People with gambling disorders frequently hide their behaviour, but there are symptoms that someone you know has developed a problem with gambling. These may include the following:

 

  • Money or valuables from the home are missing.
  • Having many loans and borrowing money frequently
  • A lot of bills that have not been paid (because of spending over their budget)
  • A scarcity of food and other necessities
  • Avoiding contact with relatives or at work
  • Personality or mood shifts
  • Unexpected absences from crucial events or commitments due to melancholy, or suicide ideation.
  • Workplace performance is harmed, and more sick days are taken.

 

Gambling addiction self-help

 

  • Learn to cope with negative emotions more healthily. When you’re lonely or bored, do you gamble?
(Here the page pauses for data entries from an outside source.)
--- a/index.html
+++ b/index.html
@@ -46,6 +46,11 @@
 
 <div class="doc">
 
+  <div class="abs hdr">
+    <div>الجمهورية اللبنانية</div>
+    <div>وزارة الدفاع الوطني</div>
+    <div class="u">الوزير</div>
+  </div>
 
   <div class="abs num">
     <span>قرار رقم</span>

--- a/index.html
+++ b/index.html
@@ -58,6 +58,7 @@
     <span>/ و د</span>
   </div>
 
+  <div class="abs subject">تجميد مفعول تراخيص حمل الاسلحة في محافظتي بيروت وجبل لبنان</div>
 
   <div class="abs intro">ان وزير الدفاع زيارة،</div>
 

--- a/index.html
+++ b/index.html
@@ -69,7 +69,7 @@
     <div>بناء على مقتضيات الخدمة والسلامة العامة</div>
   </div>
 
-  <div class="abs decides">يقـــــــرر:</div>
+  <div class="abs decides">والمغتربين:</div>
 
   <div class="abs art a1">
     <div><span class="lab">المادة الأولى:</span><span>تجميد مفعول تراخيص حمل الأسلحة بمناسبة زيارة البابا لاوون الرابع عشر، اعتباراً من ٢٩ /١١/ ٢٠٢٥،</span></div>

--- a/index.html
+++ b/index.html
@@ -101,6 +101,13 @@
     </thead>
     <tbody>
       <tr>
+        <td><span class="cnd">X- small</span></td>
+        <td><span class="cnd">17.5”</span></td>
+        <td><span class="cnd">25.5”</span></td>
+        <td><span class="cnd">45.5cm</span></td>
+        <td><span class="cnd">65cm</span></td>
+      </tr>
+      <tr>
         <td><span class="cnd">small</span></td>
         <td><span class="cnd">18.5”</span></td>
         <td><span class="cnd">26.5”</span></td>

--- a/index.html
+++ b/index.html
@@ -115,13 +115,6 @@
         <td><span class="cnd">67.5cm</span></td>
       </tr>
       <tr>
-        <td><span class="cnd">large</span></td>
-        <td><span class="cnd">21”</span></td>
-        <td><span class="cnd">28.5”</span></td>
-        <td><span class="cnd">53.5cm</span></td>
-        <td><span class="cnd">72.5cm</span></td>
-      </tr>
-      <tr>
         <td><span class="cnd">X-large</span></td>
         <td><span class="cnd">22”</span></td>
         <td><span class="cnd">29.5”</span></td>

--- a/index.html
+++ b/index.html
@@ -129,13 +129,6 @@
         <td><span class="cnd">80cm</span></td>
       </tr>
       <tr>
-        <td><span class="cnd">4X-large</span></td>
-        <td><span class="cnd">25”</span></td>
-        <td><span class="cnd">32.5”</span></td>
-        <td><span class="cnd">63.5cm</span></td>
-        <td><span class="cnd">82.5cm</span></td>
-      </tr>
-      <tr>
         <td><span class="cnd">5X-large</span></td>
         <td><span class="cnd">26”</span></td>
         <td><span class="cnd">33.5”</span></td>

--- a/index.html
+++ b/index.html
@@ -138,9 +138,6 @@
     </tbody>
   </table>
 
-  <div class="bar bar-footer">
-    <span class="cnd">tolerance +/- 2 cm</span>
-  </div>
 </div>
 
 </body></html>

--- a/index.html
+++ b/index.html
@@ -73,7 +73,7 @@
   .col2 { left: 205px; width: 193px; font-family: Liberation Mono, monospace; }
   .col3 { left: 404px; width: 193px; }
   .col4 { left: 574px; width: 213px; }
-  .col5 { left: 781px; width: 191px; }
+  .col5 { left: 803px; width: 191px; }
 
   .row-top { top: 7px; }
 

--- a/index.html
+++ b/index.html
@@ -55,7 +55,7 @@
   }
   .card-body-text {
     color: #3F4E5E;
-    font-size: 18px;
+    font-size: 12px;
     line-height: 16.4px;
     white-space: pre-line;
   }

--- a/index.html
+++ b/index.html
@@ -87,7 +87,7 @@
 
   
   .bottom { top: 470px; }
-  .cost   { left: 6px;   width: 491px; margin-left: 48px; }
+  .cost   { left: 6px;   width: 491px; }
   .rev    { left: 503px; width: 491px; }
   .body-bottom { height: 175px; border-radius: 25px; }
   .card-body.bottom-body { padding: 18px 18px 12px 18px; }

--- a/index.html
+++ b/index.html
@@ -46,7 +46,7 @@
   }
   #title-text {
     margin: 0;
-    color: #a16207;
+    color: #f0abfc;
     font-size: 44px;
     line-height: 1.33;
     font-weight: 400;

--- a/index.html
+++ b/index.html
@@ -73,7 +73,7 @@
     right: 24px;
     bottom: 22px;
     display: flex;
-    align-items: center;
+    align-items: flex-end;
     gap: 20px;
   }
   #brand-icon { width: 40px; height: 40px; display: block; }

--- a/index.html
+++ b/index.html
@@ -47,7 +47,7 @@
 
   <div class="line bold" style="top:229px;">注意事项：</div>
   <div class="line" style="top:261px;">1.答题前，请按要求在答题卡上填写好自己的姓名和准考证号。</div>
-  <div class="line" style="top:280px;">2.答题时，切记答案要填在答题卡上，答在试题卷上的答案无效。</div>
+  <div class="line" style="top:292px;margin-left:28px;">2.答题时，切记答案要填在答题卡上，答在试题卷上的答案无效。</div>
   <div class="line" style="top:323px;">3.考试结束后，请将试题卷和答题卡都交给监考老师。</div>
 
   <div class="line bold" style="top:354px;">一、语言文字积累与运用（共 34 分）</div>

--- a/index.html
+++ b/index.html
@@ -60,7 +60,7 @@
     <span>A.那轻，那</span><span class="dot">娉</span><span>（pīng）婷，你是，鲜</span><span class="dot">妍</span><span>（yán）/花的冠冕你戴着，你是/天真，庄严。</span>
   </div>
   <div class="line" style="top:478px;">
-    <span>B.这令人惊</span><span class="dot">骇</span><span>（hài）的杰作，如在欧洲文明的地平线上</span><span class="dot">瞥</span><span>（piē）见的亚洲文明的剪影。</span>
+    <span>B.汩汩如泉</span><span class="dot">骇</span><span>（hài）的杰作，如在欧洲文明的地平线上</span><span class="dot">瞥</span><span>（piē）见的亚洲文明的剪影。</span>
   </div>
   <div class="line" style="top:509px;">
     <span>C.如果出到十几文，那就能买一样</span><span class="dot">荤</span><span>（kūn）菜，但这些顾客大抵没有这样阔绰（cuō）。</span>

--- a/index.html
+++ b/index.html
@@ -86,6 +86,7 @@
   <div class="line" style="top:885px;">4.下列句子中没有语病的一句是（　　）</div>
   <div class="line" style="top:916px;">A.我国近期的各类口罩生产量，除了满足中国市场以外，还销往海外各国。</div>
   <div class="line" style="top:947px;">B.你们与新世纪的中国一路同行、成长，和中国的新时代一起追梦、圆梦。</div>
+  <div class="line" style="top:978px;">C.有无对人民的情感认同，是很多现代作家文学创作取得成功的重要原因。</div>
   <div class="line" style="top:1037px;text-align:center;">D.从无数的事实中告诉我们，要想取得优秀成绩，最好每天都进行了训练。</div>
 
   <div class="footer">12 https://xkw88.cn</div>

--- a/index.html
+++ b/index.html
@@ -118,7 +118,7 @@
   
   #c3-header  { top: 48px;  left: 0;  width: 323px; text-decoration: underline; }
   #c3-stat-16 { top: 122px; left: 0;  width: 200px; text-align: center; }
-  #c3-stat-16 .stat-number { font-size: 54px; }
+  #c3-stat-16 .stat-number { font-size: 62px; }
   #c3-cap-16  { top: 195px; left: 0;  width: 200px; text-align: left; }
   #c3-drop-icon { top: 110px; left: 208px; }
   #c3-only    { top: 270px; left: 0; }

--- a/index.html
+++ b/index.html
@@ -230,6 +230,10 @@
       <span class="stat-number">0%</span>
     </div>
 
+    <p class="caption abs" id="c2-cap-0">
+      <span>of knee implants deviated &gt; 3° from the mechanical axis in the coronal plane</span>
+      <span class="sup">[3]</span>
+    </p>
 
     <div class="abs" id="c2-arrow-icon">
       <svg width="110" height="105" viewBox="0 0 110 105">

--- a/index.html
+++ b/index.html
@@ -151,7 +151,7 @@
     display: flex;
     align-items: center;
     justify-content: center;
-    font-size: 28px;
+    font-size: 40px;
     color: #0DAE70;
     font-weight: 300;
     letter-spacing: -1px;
Or perhaps after a long day at work or a squabble with your spouse? Gambling can be used to cope with negative emotions, unwind, or socialise. However, there are healthier and more successful ways to manage your moods and relieve boredom, such as exercising, spending time with non-gambling friends, learning new hobbies, or using relaxation techniques.

 

  • Boost the number of people who are willing to help you. It’s difficult to overcome any addiction without help, so enlist the help of friends and family. If your social circle is small, there are other options for making new acquaintances than going to casinos or gambling online. Reach out to coworkers, join a sports team or a book club, enrol in a continuing education course or volunteer for a worthy cause.

 

  • Participate in a peer support group. For example, Gamblers Anonymous is a 12-step recovery group modelled after Alcoholics Anonymous. Finding a sponsor, a former gambler who has experience staying free of addiction and can give you crucial guidance and support, is an important aspect of the programme.

 

  • Seek treatment for any underlying mental health issues. Gambling problems can be triggered by depression, stress, substance misuse, or anxiety, and they can also be exacerbated by compulsive gambling. These issues will persist even if gambling is no longer a part of your life, so it’s critical to treat them.